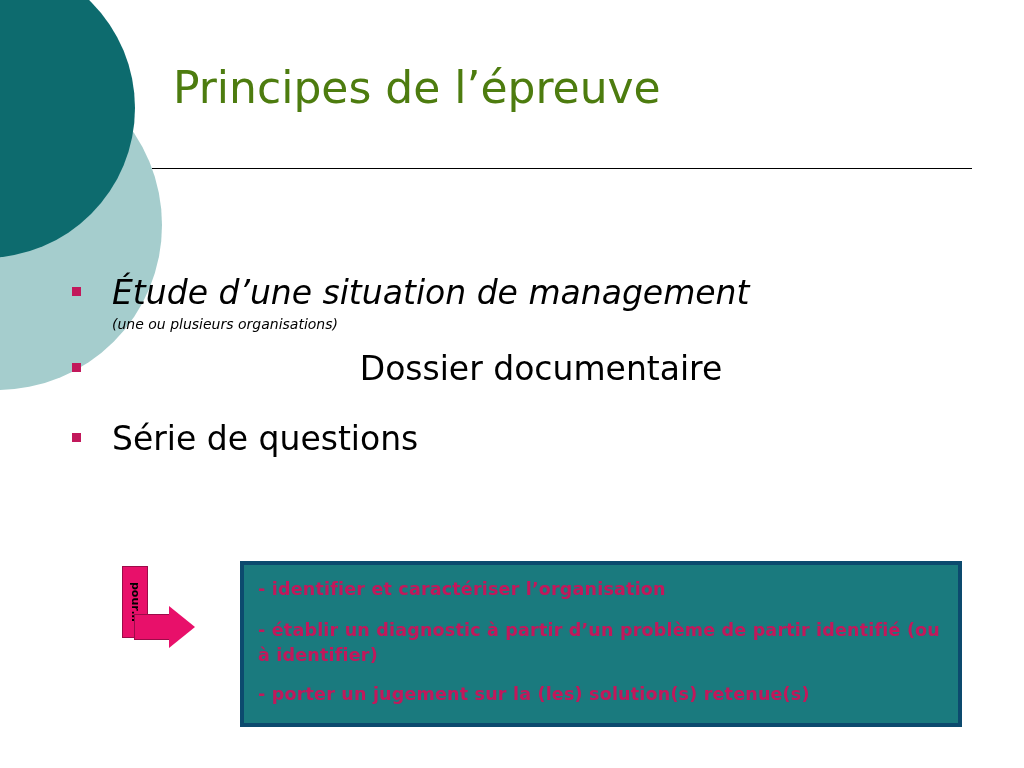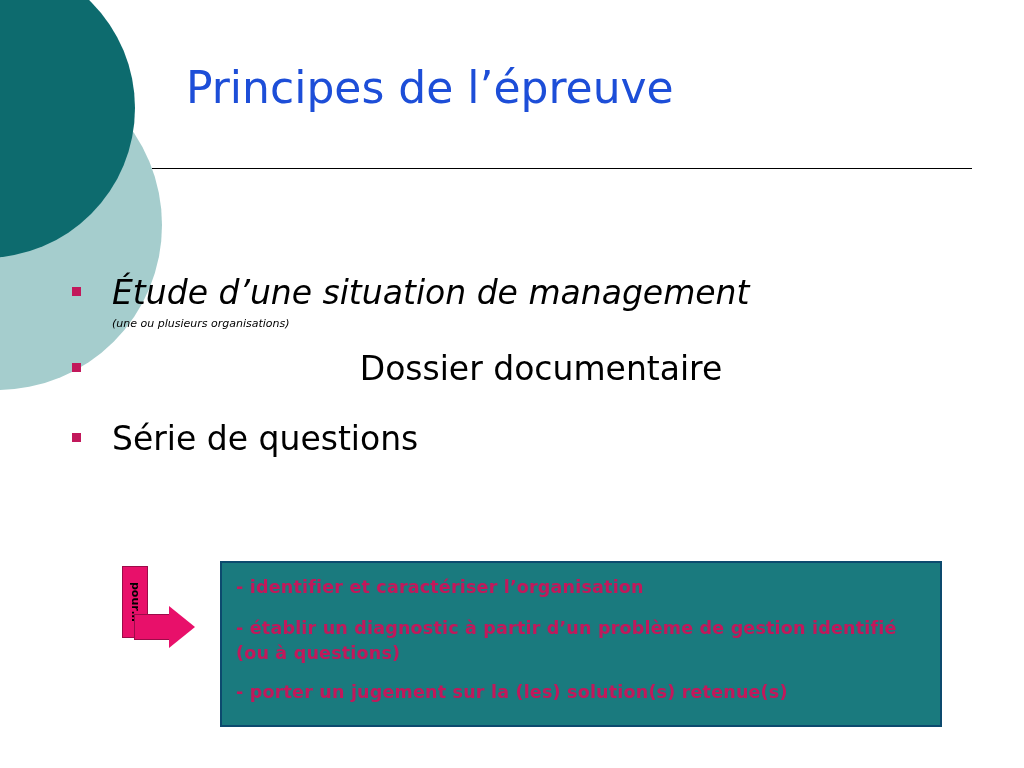--- a/index.html
+++ b/index.html
@@ -38,10 +38,10 @@
   
   #slide-title {
     position: absolute;
-    left: 186px;
+    left: 173px;
     top: 62px;
     font-size: 44px;
-    color: #1d4ed8;
+    color: #4d7c0f;
     font-family: "DejaVu Sans", sans-serif;
     letter-spacing: 0px;
     white-space: nowrap;

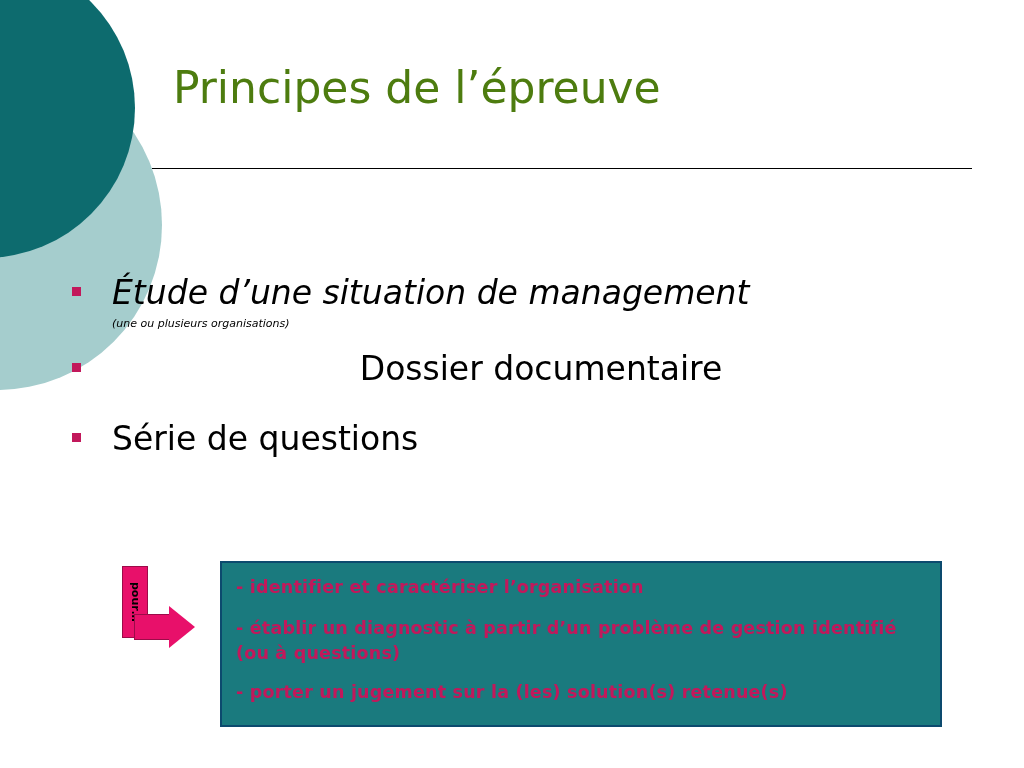--- a/index.html
+++ b/index.html
@@ -82,7 +82,7 @@
     white-space: nowrap;
   }
   .bullet-sub {
-    font-size: 11px;
+    font-size: 14px;
     color: #000000;
     line-height: 20px;
     margin-top: -2px;

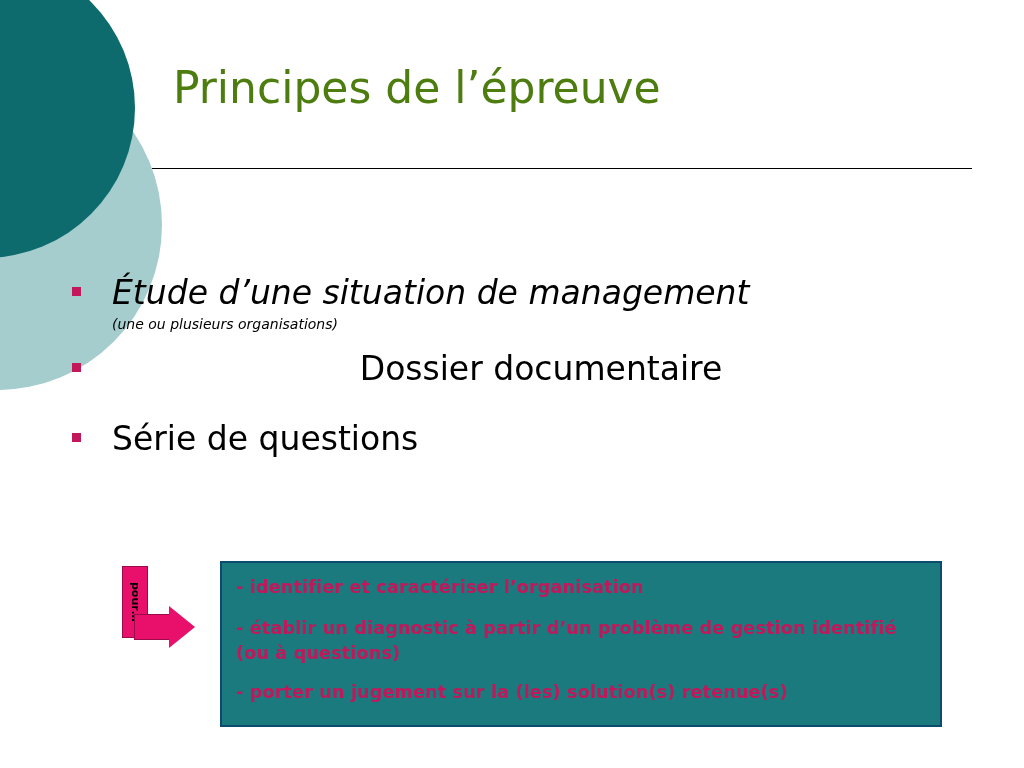--- a/index.html
+++ b/index.html
@@ -150,12 +150,12 @@
   
   #callout-box {
     position: absolute;
-    left: 220px;
+    left: 240px;
     top: 561px;
     width: 722px;
     height: 166px;
     background: #1a7a7e;
-    border: 2px solid #0c4a6e;
+    border: 4px solid #0c4a6e;
     box-sizing: border-box;
     padding: 12px 14px 4px 14px;
   }

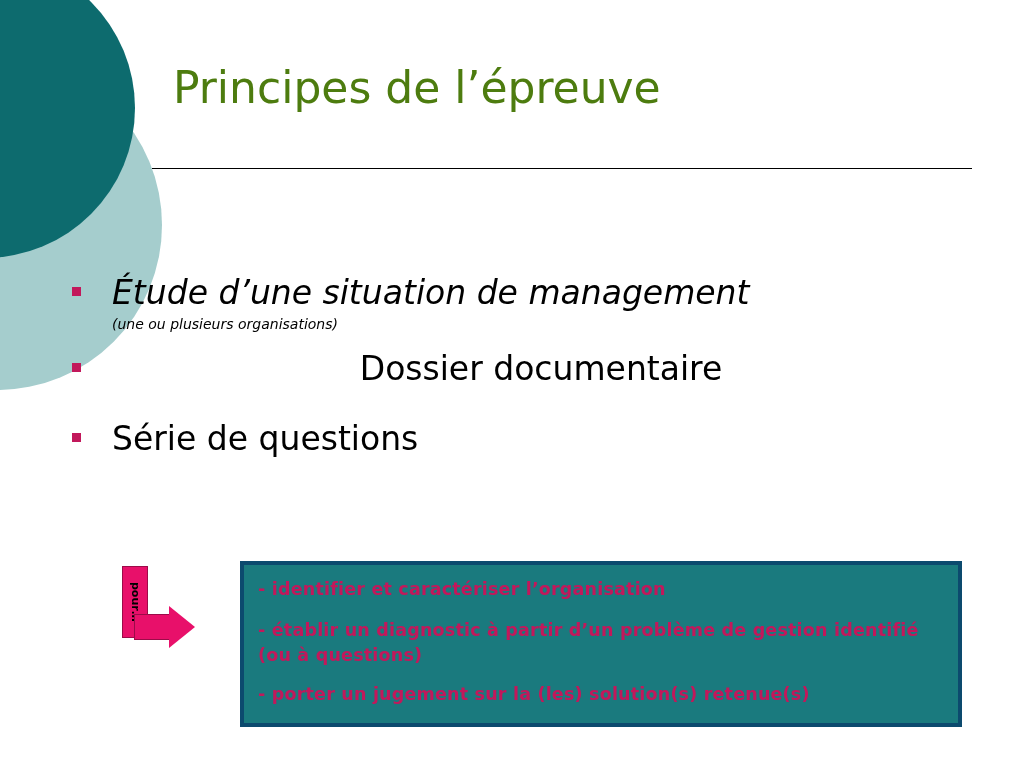--- a/index.html
+++ b/index.html
@@ -208,7 +208,7 @@
 
 <div id="callout-box">
   <div class="callout-line" id="callout-line-1">- identifier et caractériser l’organisation</div>
-  <div class="callout-line" id="callout-line-2">- établir un diagnostic à partir d’un problème de gestion identifié (ou à questions)</div>
+  <div class="callout-line" id="callout-line-2">- établir un diagnostic à partir d’un problème de partir identifié (ou à identifier)</div>
   <div class="callout-line" id="callout-line-3">- porter un jugement sur la (les) solution(s) retenue(s)</div>
 </div>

Task brief: If a line in the entries above contains "problème", include it in the count, then report only the total.

Solution: 2